Transparency setzt sich seit Jahren für eine unabhängigere Aufsicht über die europäischen Institutionen ein. „Es gibt Regeln im Bereich Lobbying, und die sind oft besser als in nationalen Mitgliedsstaaten“, sagt Michiel van Hulten.

Seiner Meinung nach liegt das Problem vor allem in der Einhaltung der Regeln. „Es gibt eigentlich keine Konsequenzen für Leute, die gegen die Regeln verstoßen. Und das muss sich ändern“, sagt van Hulten. „Im Moment regulieren sich die Institutionen selbst.“

„Länder außerhalb der Europäischen Union sind nicht verpflichtet, ihre Lobbying-Kontakte bei den europäischen Institutionen anzumelden“, erklärt van Hulten. „Und das bedeutet, dass sie tatsächlich ihren Geschäften nachgehen können, ohne dass wir genau wissen, was los ist. Das möchten wir ändern.“

Kommt das öfter vor?

Es ist schwer zu sagen, ob es in Brüssel noch andere Dinge dieser Art gibt. „Wir haben keinen Hinweis mehr darauf, dass dies geschieht, und schon gar nicht auf diese Weise“, sagt van Hulten. „Aber es würde mich gleichzeitig nicht überraschen.“ Das liegt unter anderem daran, dass die EU Entscheidungen trifft, die Folgen für viele andere Länder haben. „Ich kann mir vorstellen, dass es Länder gibt, die versuchen, diese Entscheidungsfindung auf eine Weise zu beeinflussen, die nicht akzeptabel ist.“

600.000 €

Heute hat die belgische Staatsanwaltschaft im Rahmen der Ermittlungen erneut Hausdurchsuchungen durchgeführt. Die Büros von zehn parlamentarischen Assistenten, die bereits am Freitag versiegelt worden waren, „um das Verschwinden von Daten zu verhindern, die für die Ermittlungen wichtig sein könnten“, wurden nach Angaben der Bundesanwaltschaft durchsucht.
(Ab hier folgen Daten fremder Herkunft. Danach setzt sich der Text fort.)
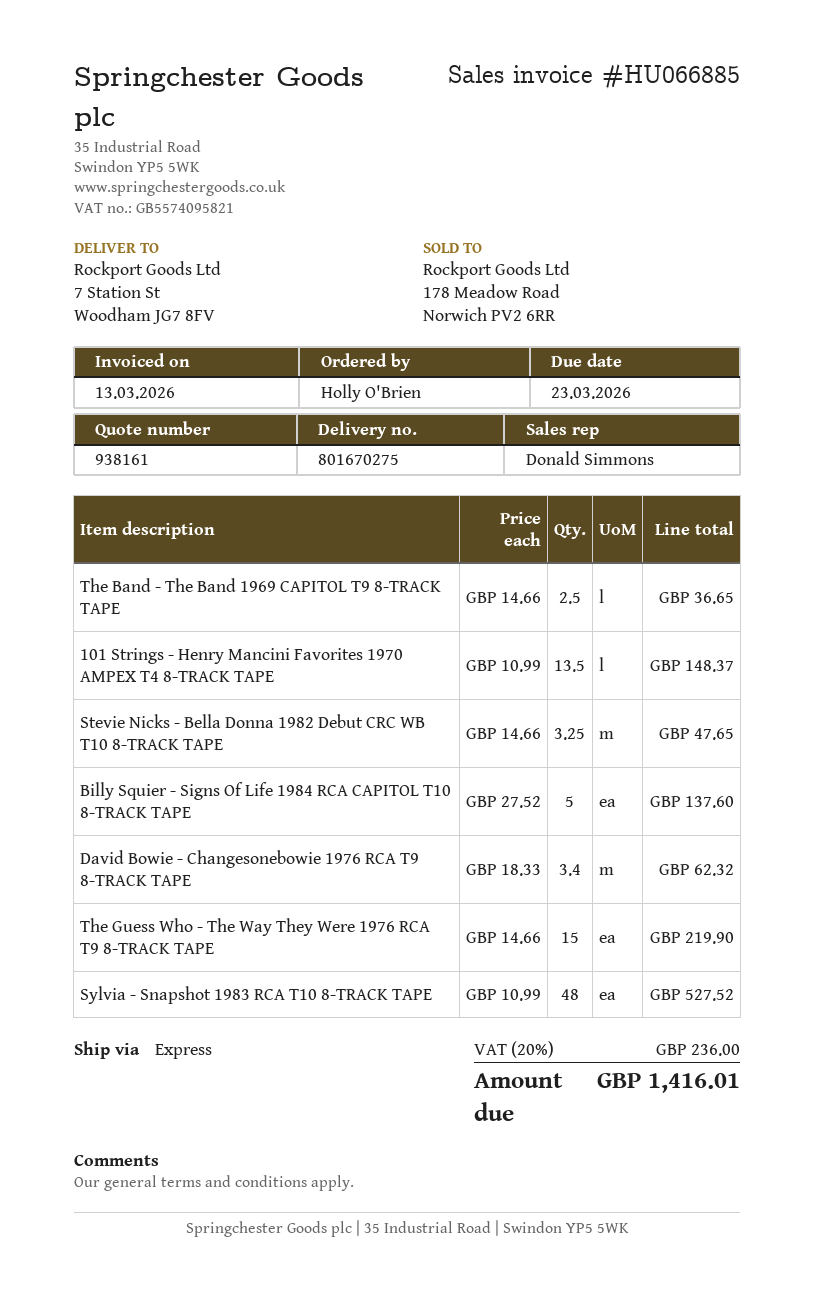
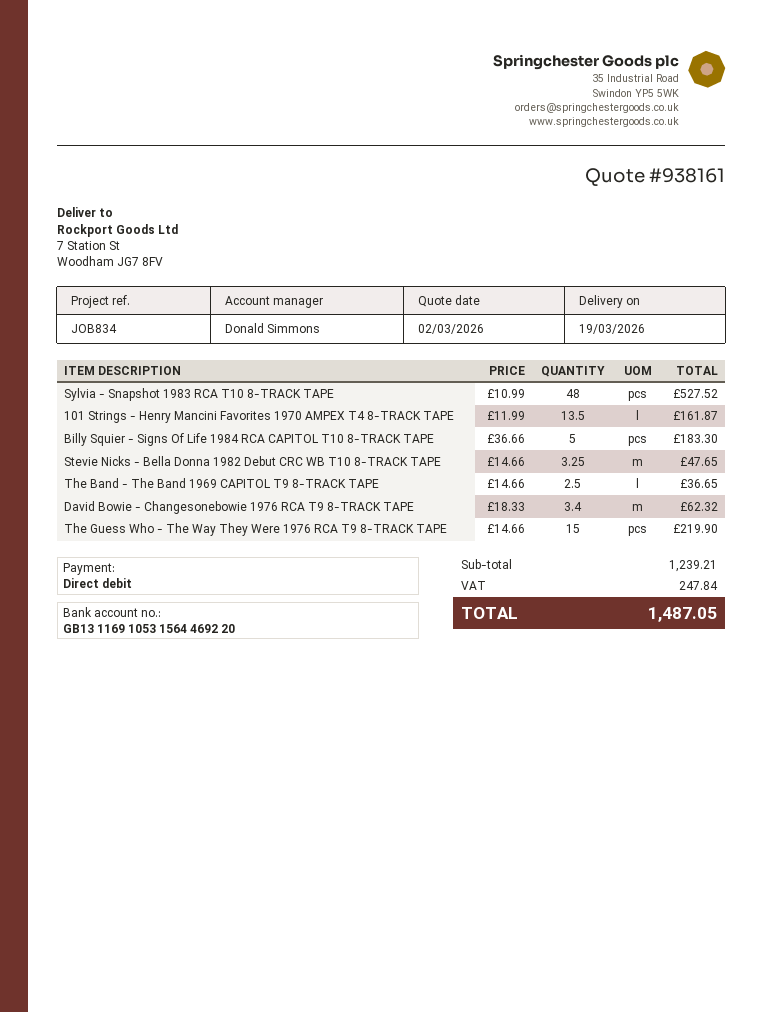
101 Strings - Henry Mancini Favorites 1970 AMPEX T4 8-TRACK TAPE: 13.5 x 10.99 = 148.37 -> 13.5 x 11.99 = 161.87
Billy Squier - Signs Of Life 1984 RCA CAPITOL T10 8-TRACK TAPE: 5 x 27.52 = 137.60 -> 5 x 36.66 = 183.30
tax: 236.00 -> 247.84
total: 1416.01 -> 1487.05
Das Justizministerium untersucht seit mehr als vier Monaten Korruptions- und Geldwäschepraktiken im Parlament, sagte OM in einer Erklärung. Es geht um ein Land am Persischen Golf, das versucht, die wirtschaftlichen und politischen Entscheidungen des Europäischen Parlaments zu beeinflussen. Belgischen Medien zufolge handelt es sich um Katar.

Seit Beginn des Einsatzes hat die Polizei 19 Privatwohnungen durchsucht und 10 Parlamentsbüros durchkämmt. 600.000 Euro wurden in einem Haus gefunden, dazu kommen laut OM „mehrere Hunderttausend in einem Koffer und rund 150.000 Euro in einer Wohnung eines Abgeordneten“. Auch in Italien wurden gestern Hausdurchsuchungen durchgeführt.

Sechs Personen wurden festgenommen und zwei wurden inzwischen wieder freigelassen. Vier der Verdächtigen werden am Mittwoch vor Gericht gestellt, darunter auch Vizepräsident Kaili.